— PROBLEM DETAILS —
Repeat every record word for word and omit the images.

— RECORDS TO PROCESS —
________________________
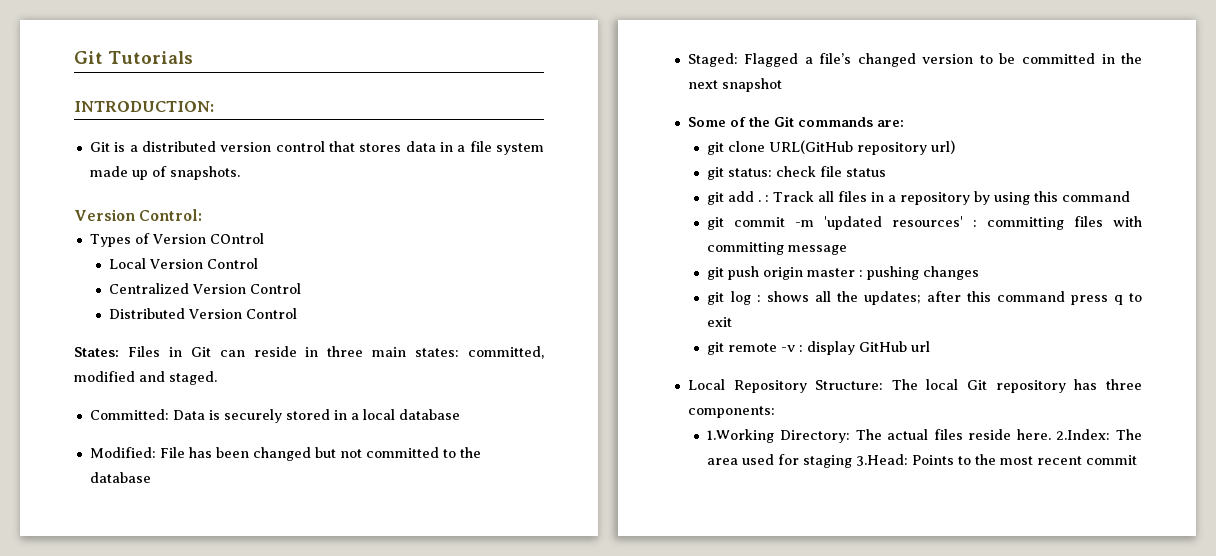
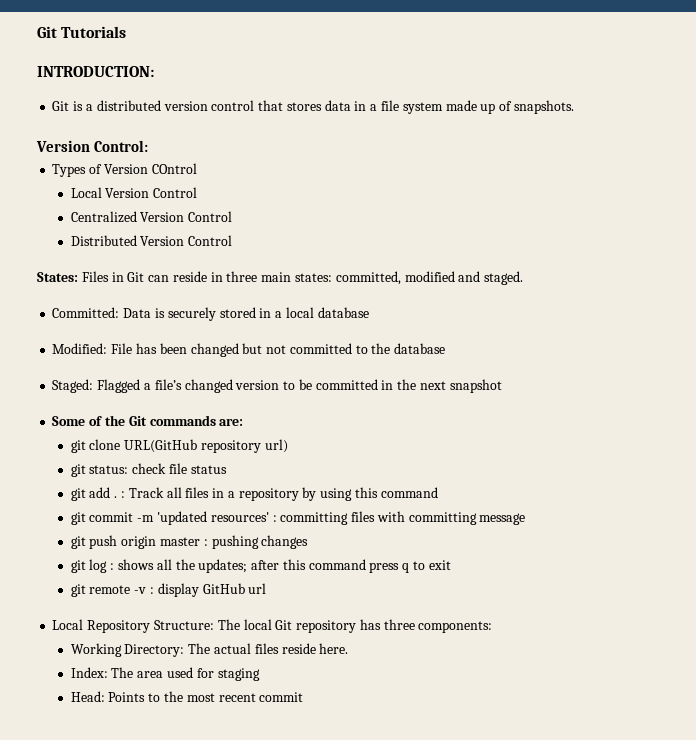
[707,429,775,443] 1.Working -> [70,643,122,657] Working
[1056,429,1111,440] 2.Index: -> [70,667,108,678] // Index:
[856,454,909,466] 3.Head: -> [70,691,105,702] // Head:

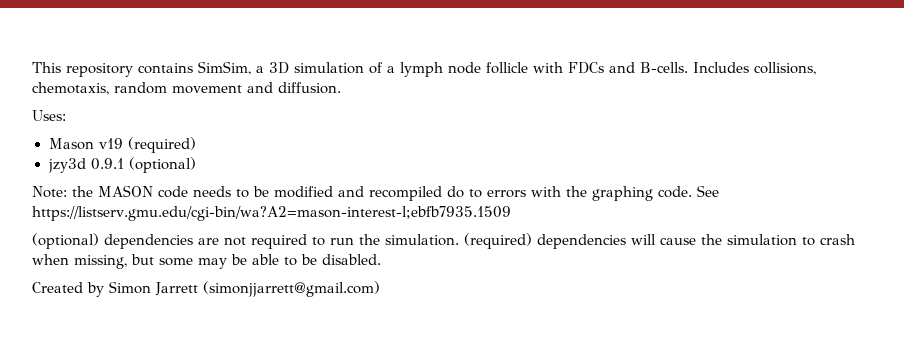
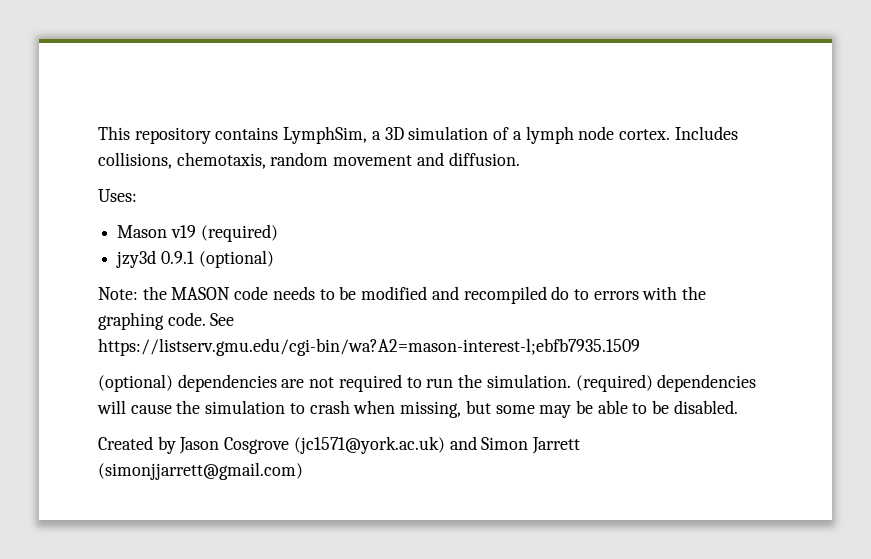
[198,61,251,75] SimSim, -> [283,126,368,144] LymphSim,
[486,62,688,74] follicle with FDCs and B-cells. -> [618,129,670,140] cortex.
(104, 289) none -> [179,436,477,454] Jason Cosgrove (jc1571@york.ac.uk) and

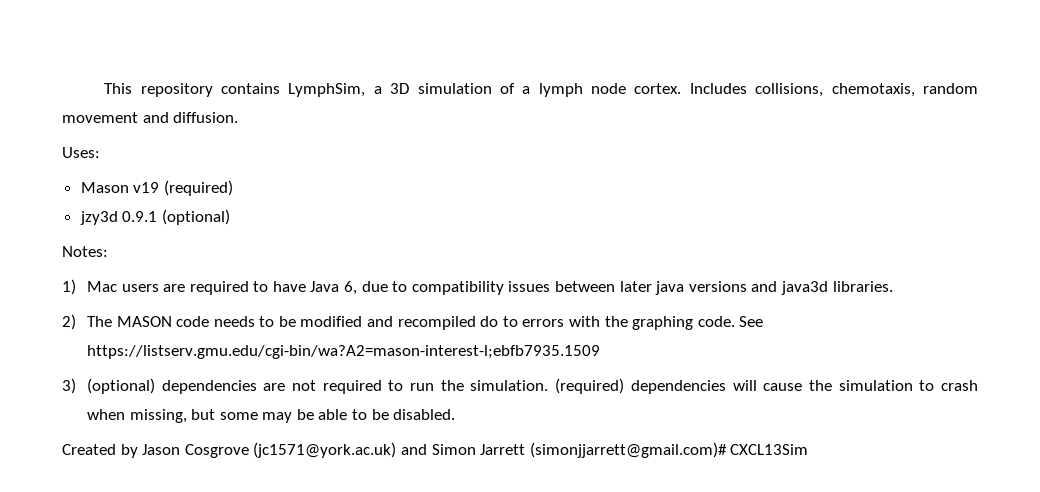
[98,286,167,300] Note: the -> [62,246,108,257] [62,279,893,295] [62,314,112,330] Notes: // 1) Mac users are required to have Java 6, due to compatibility issues between later java versions and java3d libraries. // 2) The
(640, 347) none -> [62,378,76,394] 3)
[98,462,303,480] (simonjjarrett@gmail.com) -> [529,442,809,458] (simonjjarrett@gmail.com)# CXCL13Sim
________________________
— RESPONSE —
[707,429,775,443] 1.Working -> [70,643,122,657] Working
[1056,429,1111,440] 2.Index: -> [70,667,108,678] // Index:
[856,454,909,466] 3.Head: -> [70,691,105,702] // Head:

[198,61,251,75] SimSim, -> [283,126,368,144] LymphSim,
[486,62,688,74] follicle with FDCs and B-cells. -> [618,129,670,140] cortex.
(104, 289) none -> [179,436,477,454] Jason Cosgrove (jc1571@york.ac.uk) and

[98,286,167,300] Note: the -> [62,246,108,257] [62,279,893,295] [62,314,112,330] Notes: // 1) Mac users are required to have Java 6, due to compatibility issues between later java versions and java3d libraries. // 2) The
(640, 347) none -> [62,378,76,394] 3)
[98,462,303,480] (simonjjarrett@gmail.com) -> [529,442,809,458] (simonjjarrett@gmail.com)# CXCL13Sim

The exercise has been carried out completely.